_ABOUT THIS EXERCISE_
A verbatim copy of all the data is required, minus any images.

_DATA LISTING_
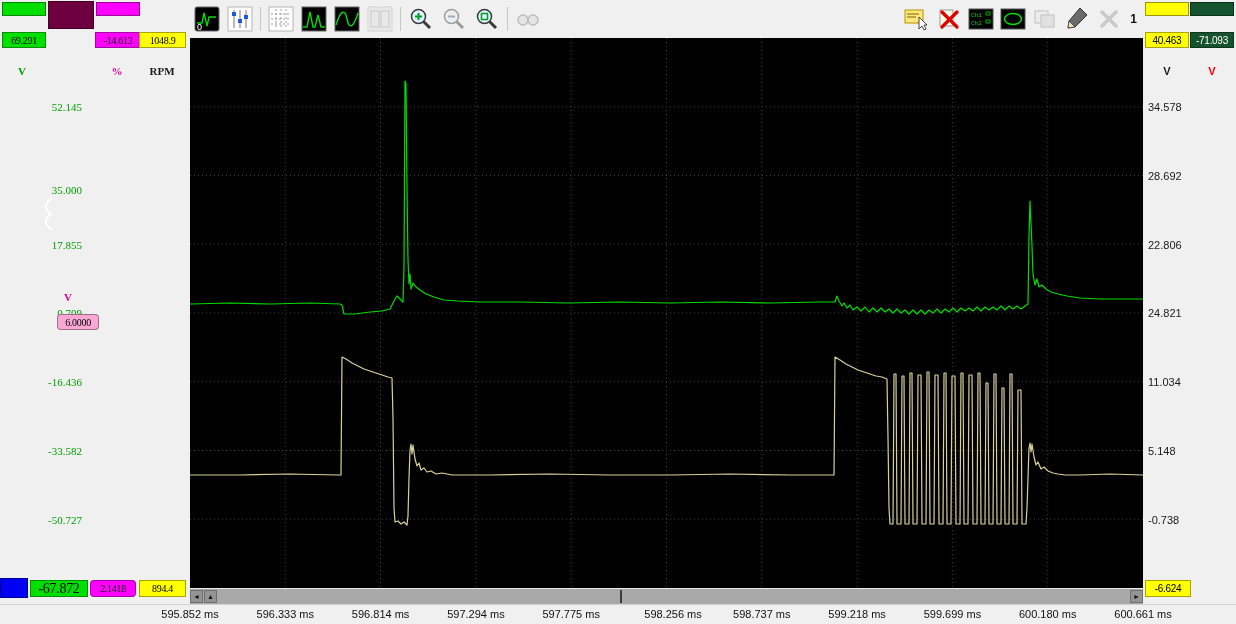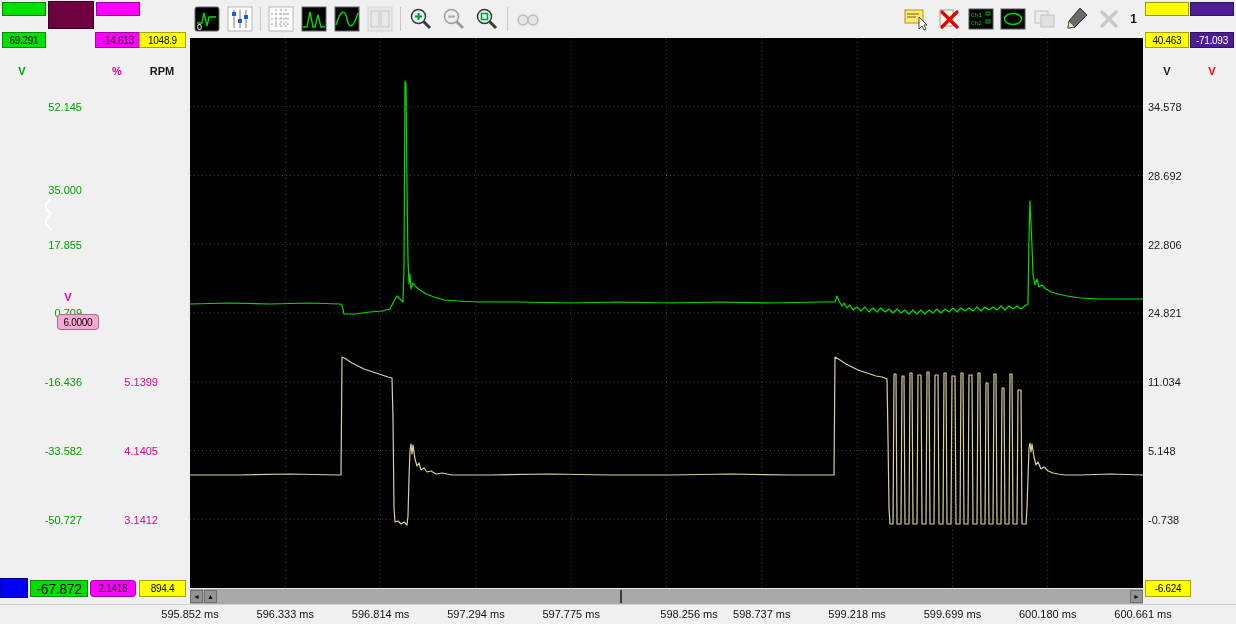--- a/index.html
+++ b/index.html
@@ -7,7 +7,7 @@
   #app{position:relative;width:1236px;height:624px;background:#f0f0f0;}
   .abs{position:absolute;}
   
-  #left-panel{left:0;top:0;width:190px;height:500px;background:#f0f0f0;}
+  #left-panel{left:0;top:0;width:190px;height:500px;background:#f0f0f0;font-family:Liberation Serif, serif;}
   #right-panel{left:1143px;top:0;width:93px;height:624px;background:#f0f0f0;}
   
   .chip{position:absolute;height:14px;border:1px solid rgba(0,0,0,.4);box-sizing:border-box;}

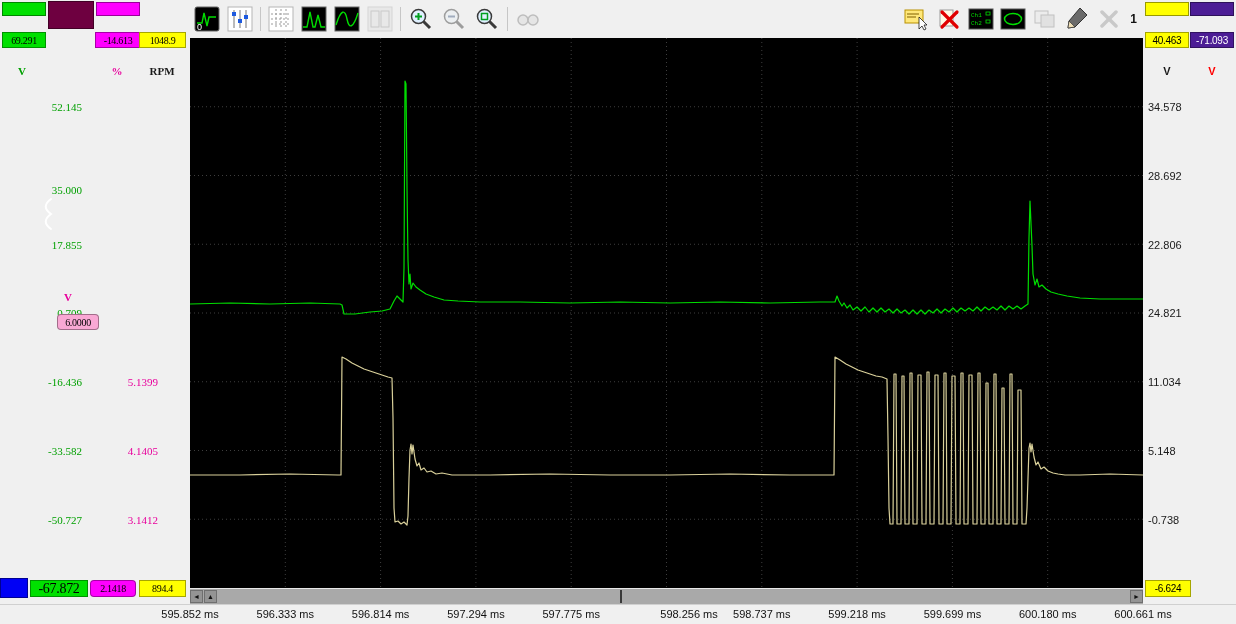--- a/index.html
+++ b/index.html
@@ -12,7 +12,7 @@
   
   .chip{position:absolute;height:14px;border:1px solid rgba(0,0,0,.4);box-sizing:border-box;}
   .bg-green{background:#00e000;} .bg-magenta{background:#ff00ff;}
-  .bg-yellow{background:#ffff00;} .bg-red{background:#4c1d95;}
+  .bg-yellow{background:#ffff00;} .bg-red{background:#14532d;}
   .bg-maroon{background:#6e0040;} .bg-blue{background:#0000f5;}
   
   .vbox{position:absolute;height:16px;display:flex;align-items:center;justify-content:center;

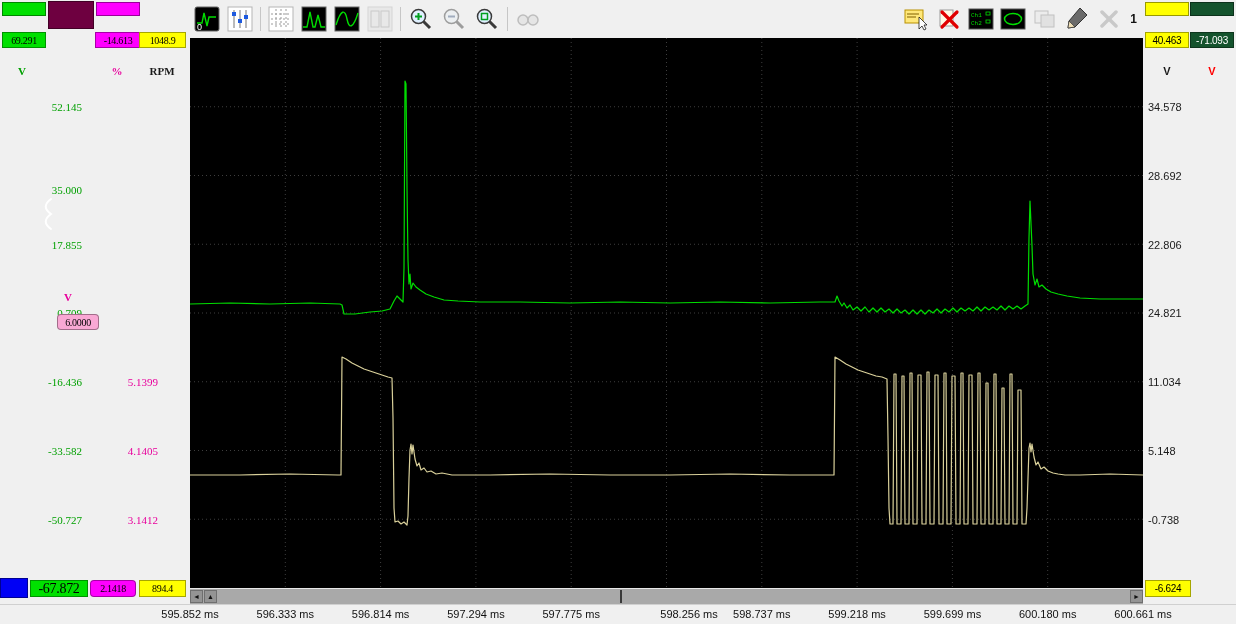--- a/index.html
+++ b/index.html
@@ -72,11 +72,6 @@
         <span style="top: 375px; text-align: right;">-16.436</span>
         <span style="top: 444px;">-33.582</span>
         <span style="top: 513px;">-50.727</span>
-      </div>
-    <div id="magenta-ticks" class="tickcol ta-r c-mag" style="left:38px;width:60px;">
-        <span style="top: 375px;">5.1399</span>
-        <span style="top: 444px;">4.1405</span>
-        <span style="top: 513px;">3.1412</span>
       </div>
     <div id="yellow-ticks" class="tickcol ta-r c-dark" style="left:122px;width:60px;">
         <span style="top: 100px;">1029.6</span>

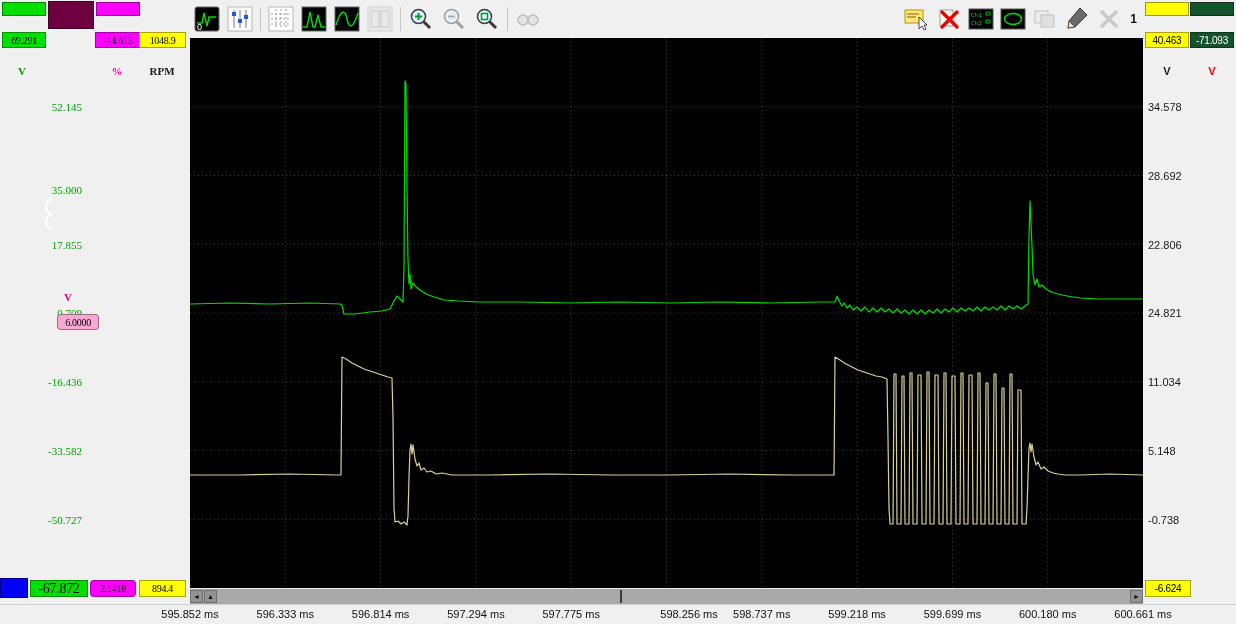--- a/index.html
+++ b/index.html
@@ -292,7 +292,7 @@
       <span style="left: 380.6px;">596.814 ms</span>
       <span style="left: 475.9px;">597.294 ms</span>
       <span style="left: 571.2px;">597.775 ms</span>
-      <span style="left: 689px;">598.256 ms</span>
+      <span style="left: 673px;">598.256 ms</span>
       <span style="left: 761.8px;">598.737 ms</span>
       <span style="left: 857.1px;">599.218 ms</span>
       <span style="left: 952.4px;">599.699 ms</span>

_REPLY TO THE TASK_
--- a/index.html
+++ b/index.html
@@ -7,7 +7,7 @@
   #app{position:relative;width:1236px;height:624px;background:#f0f0f0;}
   .abs{position:absolute;}
   
-  #left-panel{left:0;top:0;width:190px;height:500px;background:#f0f0f0;}
+  #left-panel{left:0;top:0;width:190px;height:500px;background:#f0f0f0;font-family:Liberation Serif, serif;}
   #right-panel{left:1143px;top:0;width:93px;height:624px;background:#f0f0f0;}
   
   .chip{position:absolute;height:14px;border:1px solid rgba(0,0,0,.4);box-sizing:border-box;}

--- a/index.html
+++ b/index.html
@@ -12,7 +12,7 @@
   
   .chip{position:absolute;height:14px;border:1px solid rgba(0,0,0,.4);box-sizing:border-box;}
   .bg-green{background:#00e000;} .bg-magenta{background:#ff00ff;}
-  .bg-yellow{background:#ffff00;} .bg-red{background:#4c1d95;}
+  .bg-yellow{background:#ffff00;} .bg-red{background:#14532d;}
   .bg-maroon{background:#6e0040;} .bg-blue{background:#0000f5;}
   
   .vbox{position:absolute;height:16px;display:flex;align-items:center;justify-content:center;

--- a/index.html
+++ b/index.html
@@ -72,11 +72,6 @@
         <span style="top: 375px; text-align: right;">-16.436</span>
         <span style="top: 444px;">-33.582</span>
         <span style="top: 513px;">-50.727</span>
-      </div>
-    <div id="magenta-ticks" class="tickcol ta-r c-mag" style="left:38px;width:60px;">
-        <span style="top: 375px;">5.1399</span>
-        <span style="top: 444px;">4.1405</span>
-        <span style="top: 513px;">3.1412</span>
       </div>
     <div id="yellow-ticks" class="tickcol ta-r c-dark" style="left:122px;width:60px;">
         <span style="top: 100px;">1029.6</span>

--- a/index.html
+++ b/index.html
@@ -292,7 +292,7 @@
       <span style="left: 380.6px;">596.814 ms</span>
       <span style="left: 475.9px;">597.294 ms</span>
       <span style="left: 571.2px;">597.775 ms</span>
-      <span style="left: 689px;">598.256 ms</span>
+      <span style="left: 673px;">598.256 ms</span>
       <span style="left: 761.8px;">598.737 ms</span>
       <span style="left: 857.1px;">599.218 ms</span>
       <span style="left: 952.4px;">599.699 ms</span>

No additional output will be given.